What you have to do — Begin the copy at the line containing "color: #15803d ->" in the data below and end it at the line containing "top: 16px ->", keeping each line exact and leaving out pictures.

** Provided data follows **

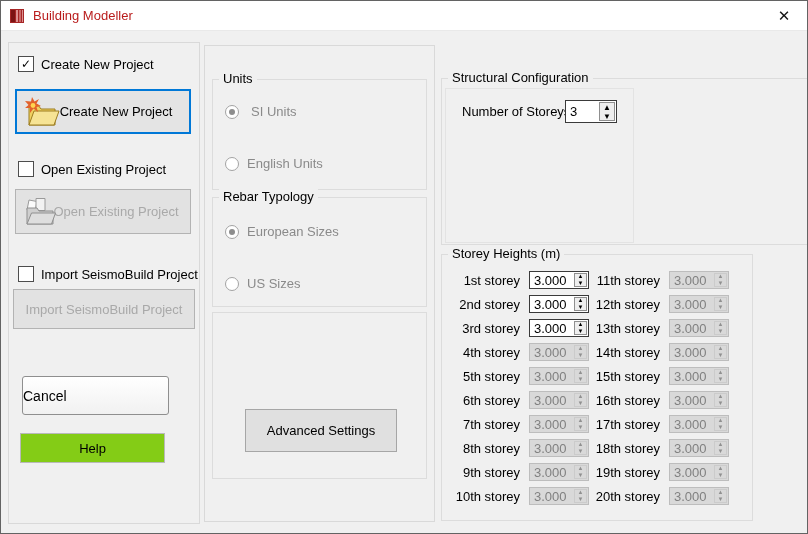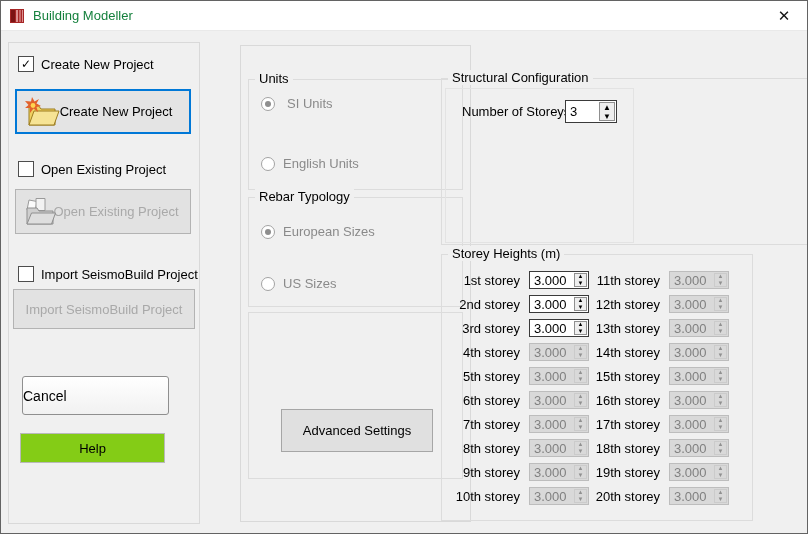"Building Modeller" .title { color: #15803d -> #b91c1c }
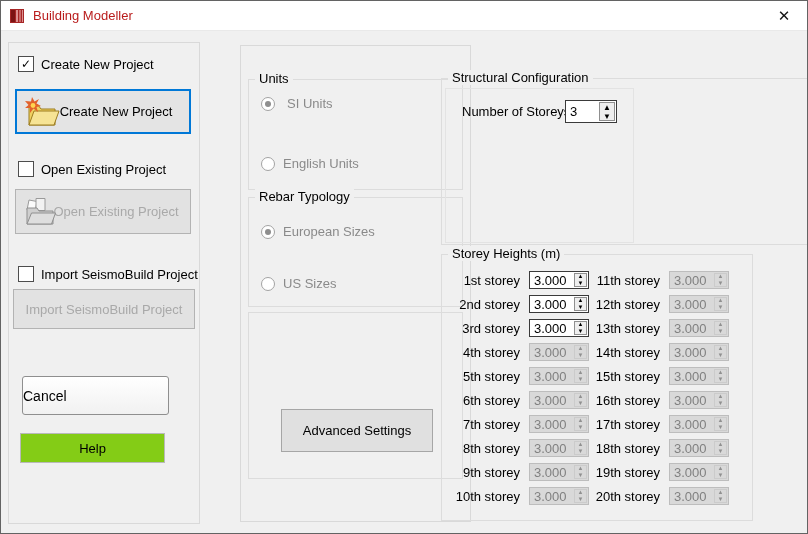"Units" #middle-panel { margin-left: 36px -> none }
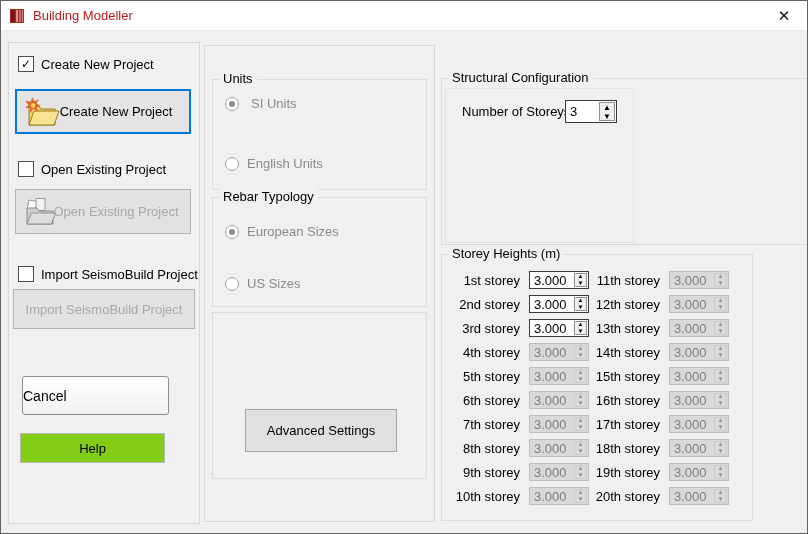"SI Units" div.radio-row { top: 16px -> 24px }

** End of Provided data **
** Provided data follows **

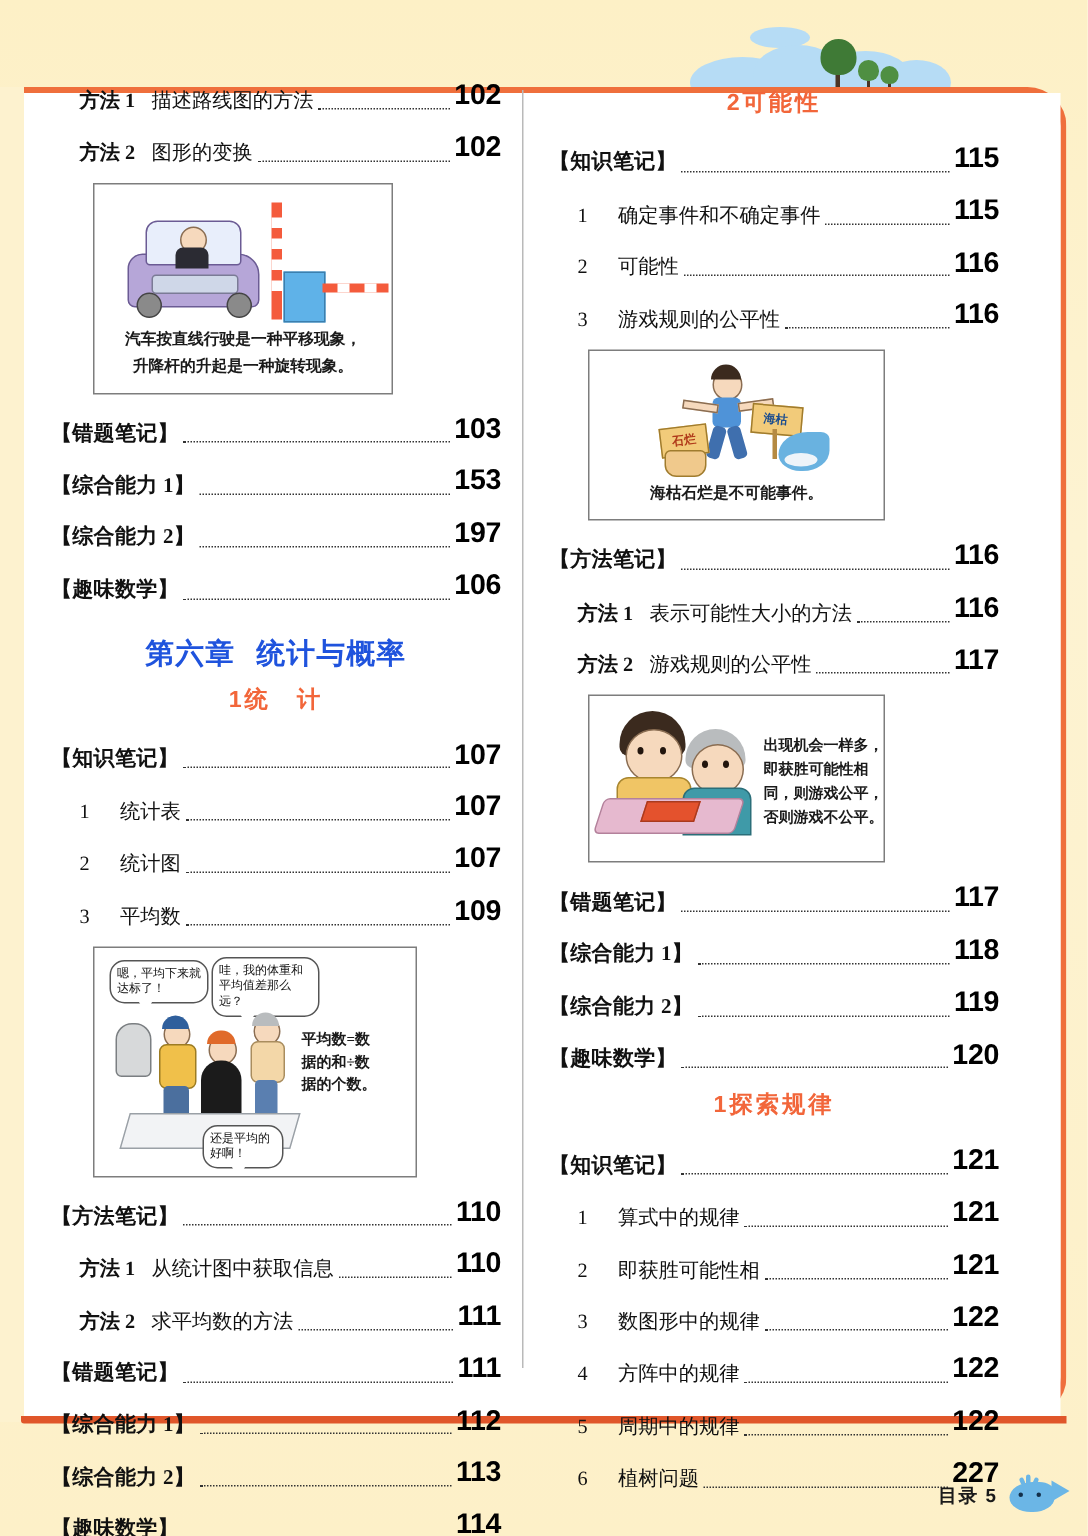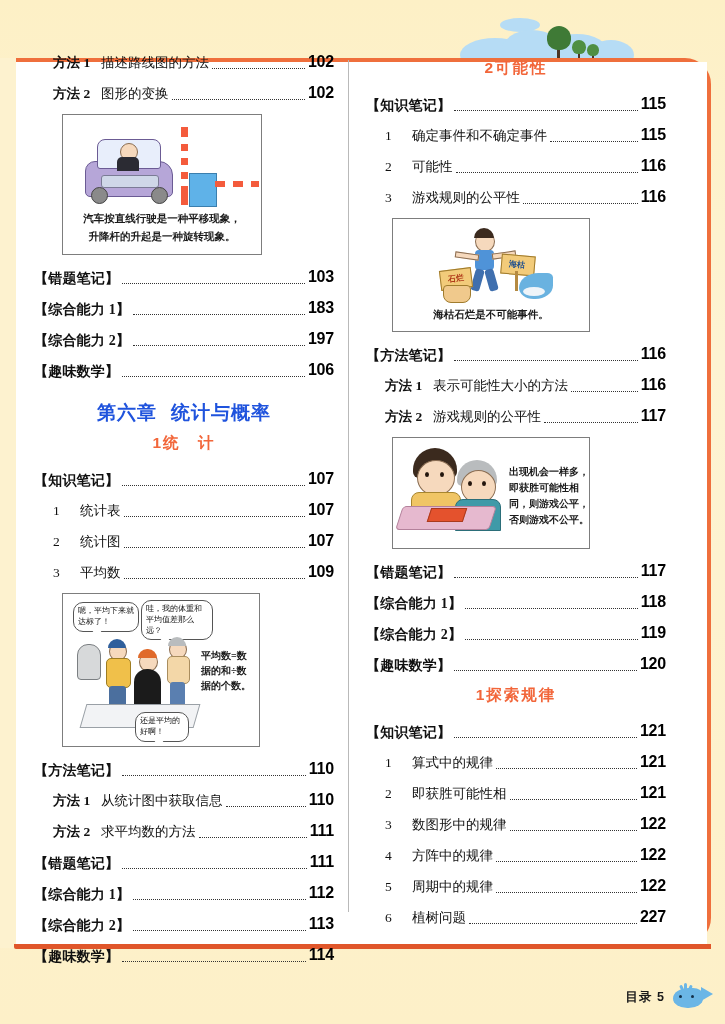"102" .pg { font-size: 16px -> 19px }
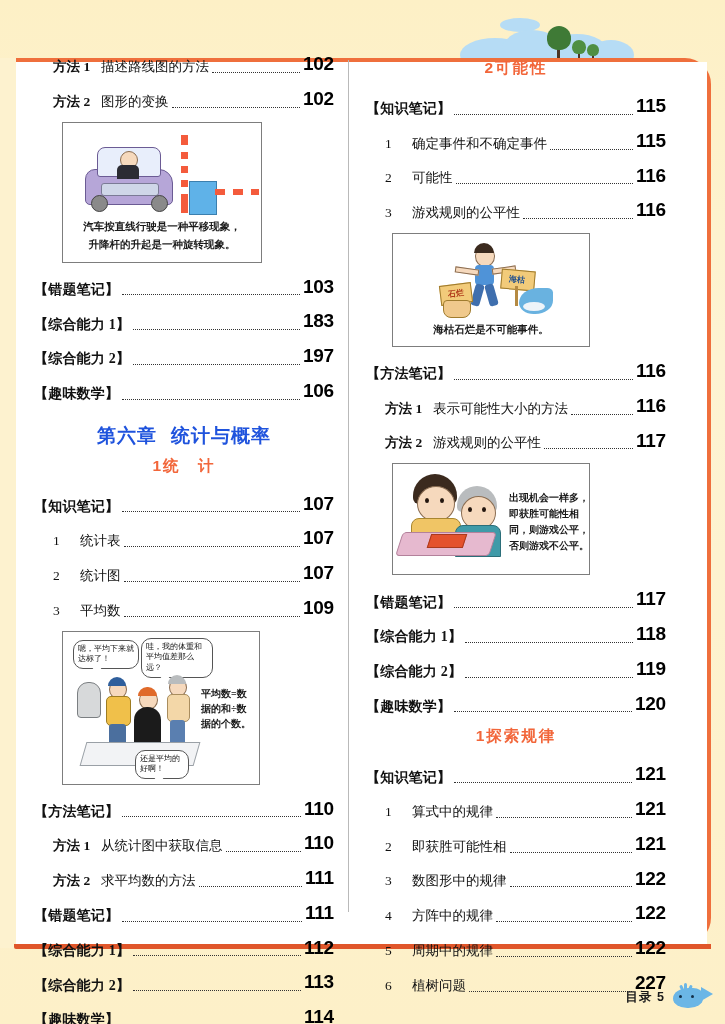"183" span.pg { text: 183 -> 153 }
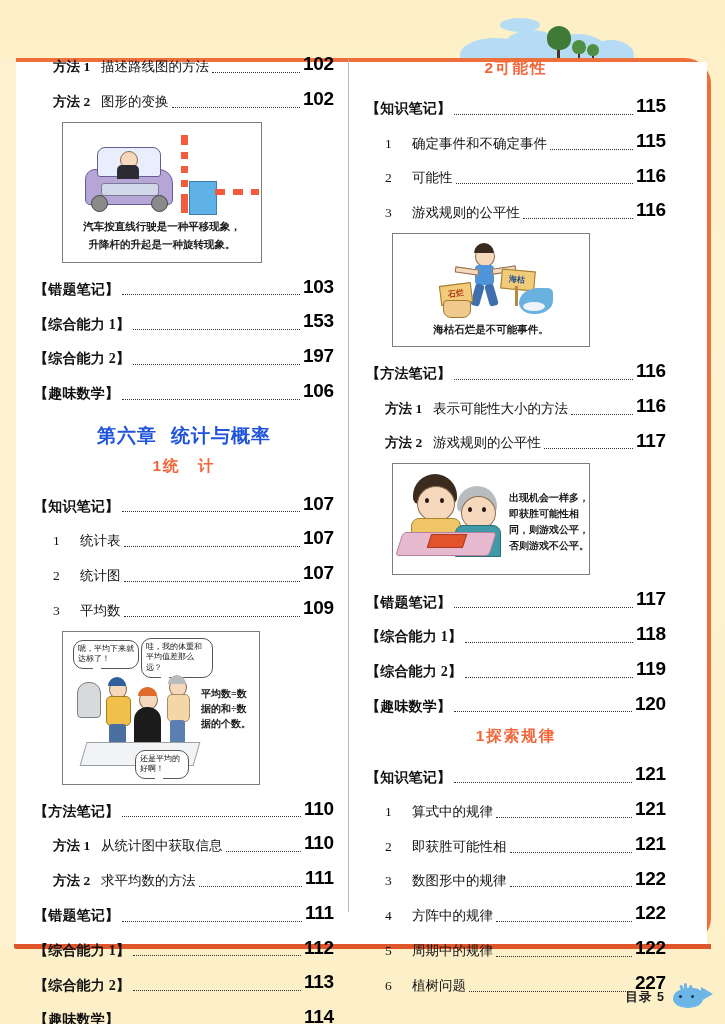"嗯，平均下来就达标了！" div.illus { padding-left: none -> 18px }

** End of Provided data **
** Provided data follows **

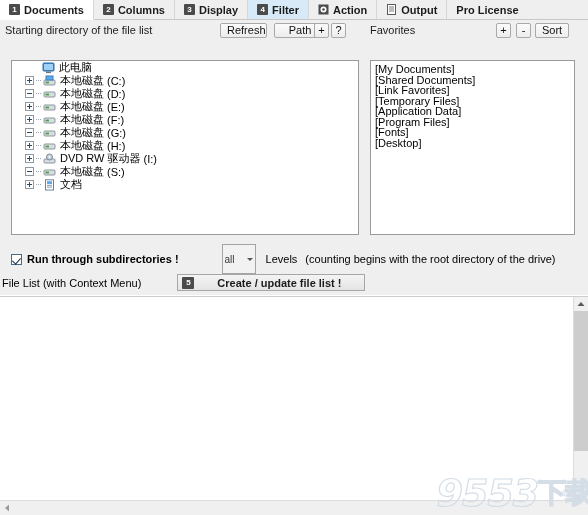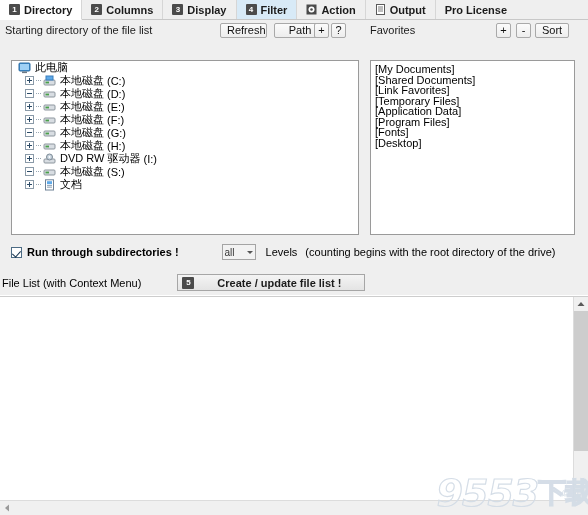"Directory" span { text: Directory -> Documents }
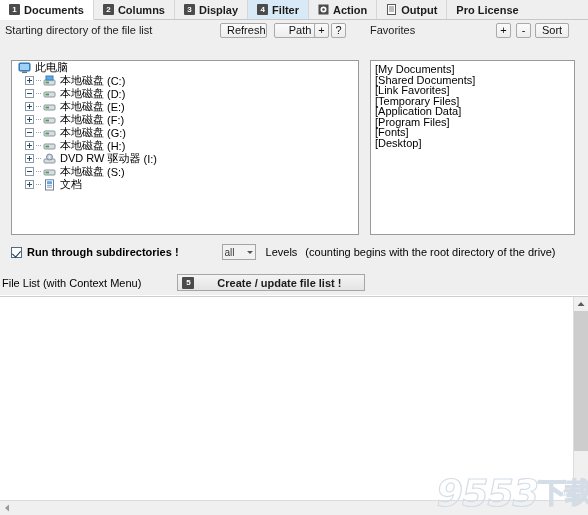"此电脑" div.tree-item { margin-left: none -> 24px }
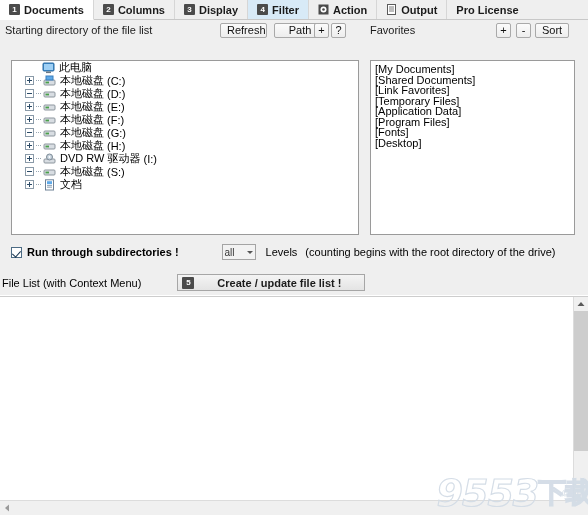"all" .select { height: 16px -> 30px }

** End of Provided data **

Answer area —
"Building Modeller" .title { color: #15803d -> #b91c1c }
"Units" #middle-panel { margin-left: 36px -> none }
"SI Units" div.radio-row { top: 16px -> 24px }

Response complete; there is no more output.